There are lots of wild plants that will kill you dead if you eat the greens. That doesn't mean that you shouldn't eat any greens. 
Mushrooms are the same way, but people seem to have an unnatural fear of them as a group for some reason, much more so than any other group of edibles. 

Once you start to learn about them, and learn the identifying characteristics, different mushrooms can be as easy to tell apart as blackberries from blueberries. The differences of opinion you are talking about are usually about specific groups of hard-to-ID mushrooms that nobody should be messing with to begin with.There are several good, easily identifiable mushrooms in the woods. Those are the ones that you should stick with.

Most mushroom poisonings occur in people who either know nothing at all about mushrooms, know a little about them and try to push the envelope way past where they should, immigrants who pick mushrooms that look somewhat like edible mushrooms where they came from, or highly-trained mycologists really pushing the envelope for thrill purposes: i.e. eating Amanitas, for example. There are several Amanita species that are edible. Other Amanitas are the deadliest mushrooms on the planet. Some species are almost impossible to ID without microscopic examination of spores, etc, and then it's still not 100%, because there are probably still hundreds of species of mushrooms out there that have yet to be described. 

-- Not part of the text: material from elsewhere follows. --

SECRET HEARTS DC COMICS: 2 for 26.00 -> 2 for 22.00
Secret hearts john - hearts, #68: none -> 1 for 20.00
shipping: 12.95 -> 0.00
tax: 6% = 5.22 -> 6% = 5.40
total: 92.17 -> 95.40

I have been studying mushrooms for a couple decades. I have went out in the woods and learned from a mycologist who has helped write many of the field guides and mushroom books. If I learned anything it is this: There are a lot of mushrooms. Only a few are deadly. But those few will make you die horribly. Many will make you wish you were dead. Many are edible. Edible doesn't necessarily mean that it tastes good. A few are really good, easy to ID, and worth your while to pick them. Those are the ones I stick to. I follow my own set of rules to keep me out of trouble:

There are only a few deadly species of mushrooms. everyone whoo picks mushrooms should learn to identify them. In my neck of the woods, there are some deadly and seriously toxic species of Amanita, such as the destroying angel, panther Amanita, fly agaric, etc. Amanitas are easy to identify as a genus, not so much by species. Therefore, I leave all Amanitas alone. Period.

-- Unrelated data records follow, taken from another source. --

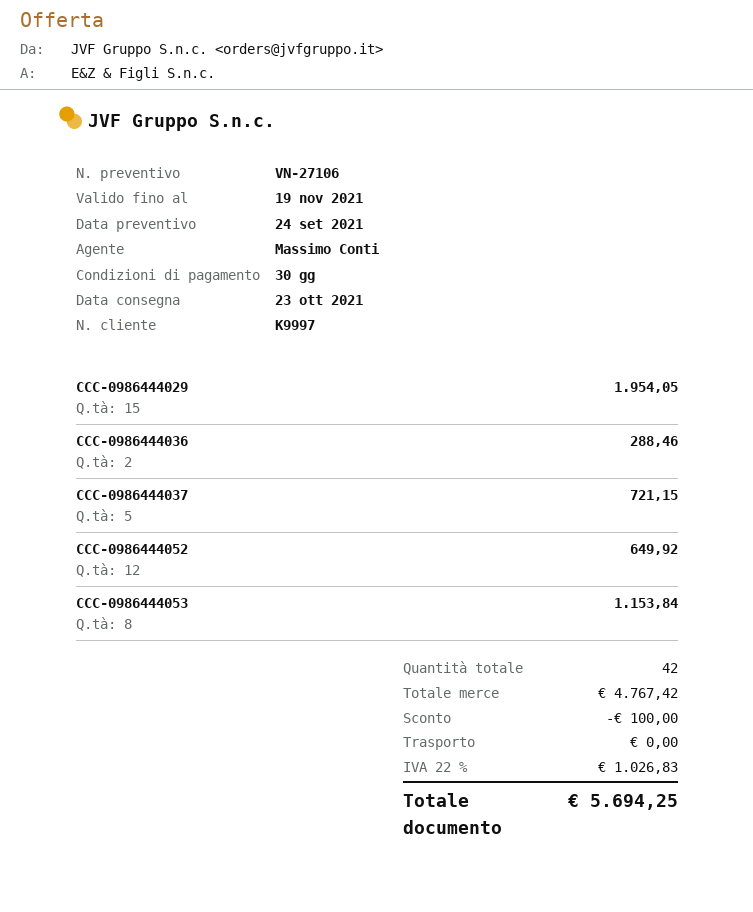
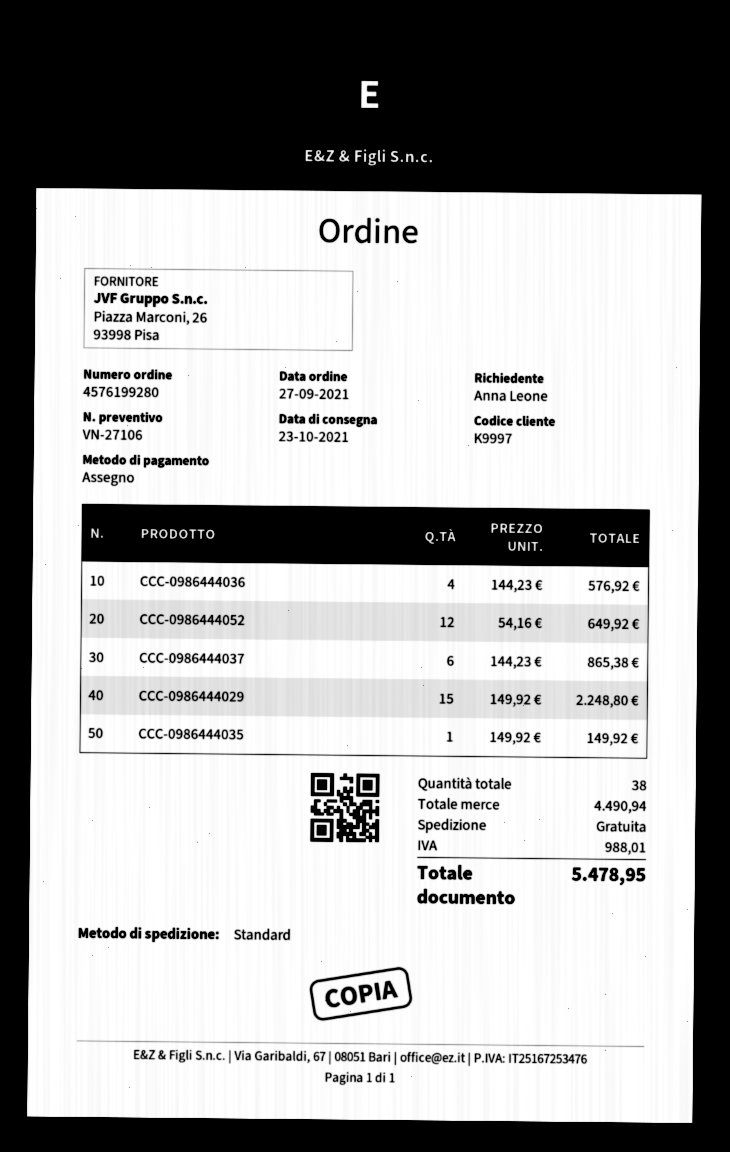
CCC-0986444029: 15 for 1954.05 -> 15 for 2248.80
CCC-0986444036: 2 for 288.46 -> 4 for 576.92
CCC-0986444037: 5 for 721.15 -> 6 for 865.38
CCC-0986444053: 8 for 1153.84 -> none
CCC-0986444035: none -> 1 for 149.92
total quantity: 42 -> 38
subtotal: 4767.42 -> 4490.94
discount: 100.00 -> none
tax: 1026.83 -> 988.01
total: 5694.25 -> 5478.95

The Deadly Gallerina: This is a common, brown, gilled mushroom that grows on logs and dead wood. It will kill you. It will destroy your liver and kidneys. Therefore, I won't touch any brown gilled mushrooms growing on wood with a ten-foot pole. That rules out such edibles as honey mushrooms, but I don't care. I don't need a mushroom that bad. Even if I can say with 99.99999999999% certainty which species I have in my hand, I'm not eating it. Period.

Lepiotas and Chorophyllum: there are enough poisonous species of these that I don't mess with any edibles like parasol mushrooms that look very much like them. Even if they are tasty. I don't care. Ingles sells mushrooms.

Boletes: There are some of these that will make you very, very sick. Most of these fall into a few groups, so I avoid any boletes with any of the following characteristics: Red pore surface, blue bruising, and all brown/orange-capped Lecciniums (scaber stalks.) Yes, I know that rules out some good edibles that stain blue,  but again, I don't care-I don't need a mushroom bad enough to take chances.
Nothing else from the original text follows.